Imagem

Anchieta and the Beasts

Reflexão

Anchieta and the Beasts

  • Proveniência Seminário da Glória (Sacred Art Museum of São Paulo)
  • Autoria Benedito Calixto
  • Data 1893
  • Fonte Grandes Personagens da Nossa História, Ed. Abril, S.Paulo/SP, 1969, vol. I
  • Associação

In this work by Benedito Calixto, the main character is the Jesuit priest José de Anchieta.


The image seems simple and straightforward - it works as a work of admiration for the figure of Anchieta, while informing us about the main ideas of the time: the ‘need’ to evangelise ‘the beasts’.

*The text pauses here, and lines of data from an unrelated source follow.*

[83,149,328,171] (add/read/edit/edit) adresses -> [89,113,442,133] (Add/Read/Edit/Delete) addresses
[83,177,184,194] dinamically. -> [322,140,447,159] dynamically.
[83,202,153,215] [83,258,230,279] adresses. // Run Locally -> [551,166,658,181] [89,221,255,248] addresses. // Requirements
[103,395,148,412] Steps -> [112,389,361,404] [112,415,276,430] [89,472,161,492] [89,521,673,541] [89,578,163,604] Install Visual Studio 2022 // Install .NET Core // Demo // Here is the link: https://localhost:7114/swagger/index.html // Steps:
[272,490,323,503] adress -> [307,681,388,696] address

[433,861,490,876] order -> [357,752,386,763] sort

In the middle of the Amazon jungle, the figure of the priest, with a Bible in one hand and a raised cross in the other, becomes the centre of the scene. To the left, below, a jaguar stares at him with fear and fixation, something visible in the way it bends down before the human, looking at him intently.


The relationship between the two figures clearly presents the idea of the ‘savage’ submitting to the ‘divine’ representation and order, represented by the priest. Here, faith is once again used as an instrument to control the mind, body and land. The jaguar represents not only the wild animals that the colonisers found in these territories, but the colonised themselves, seen as ‘wild’ by the Western coloniser. The link between the ‘colonised’ and the ‘savage’ is deliberate and seeks to dehumanise the latter in order to justify colonisation, forced evangelisation or slavery.


This and similar images were intended to disseminate these ideas and construct an imaginary in which colonisation was justified through the ‘civilising mission’ - a racist, hierarchical and binary visuality based on colonial sanitation.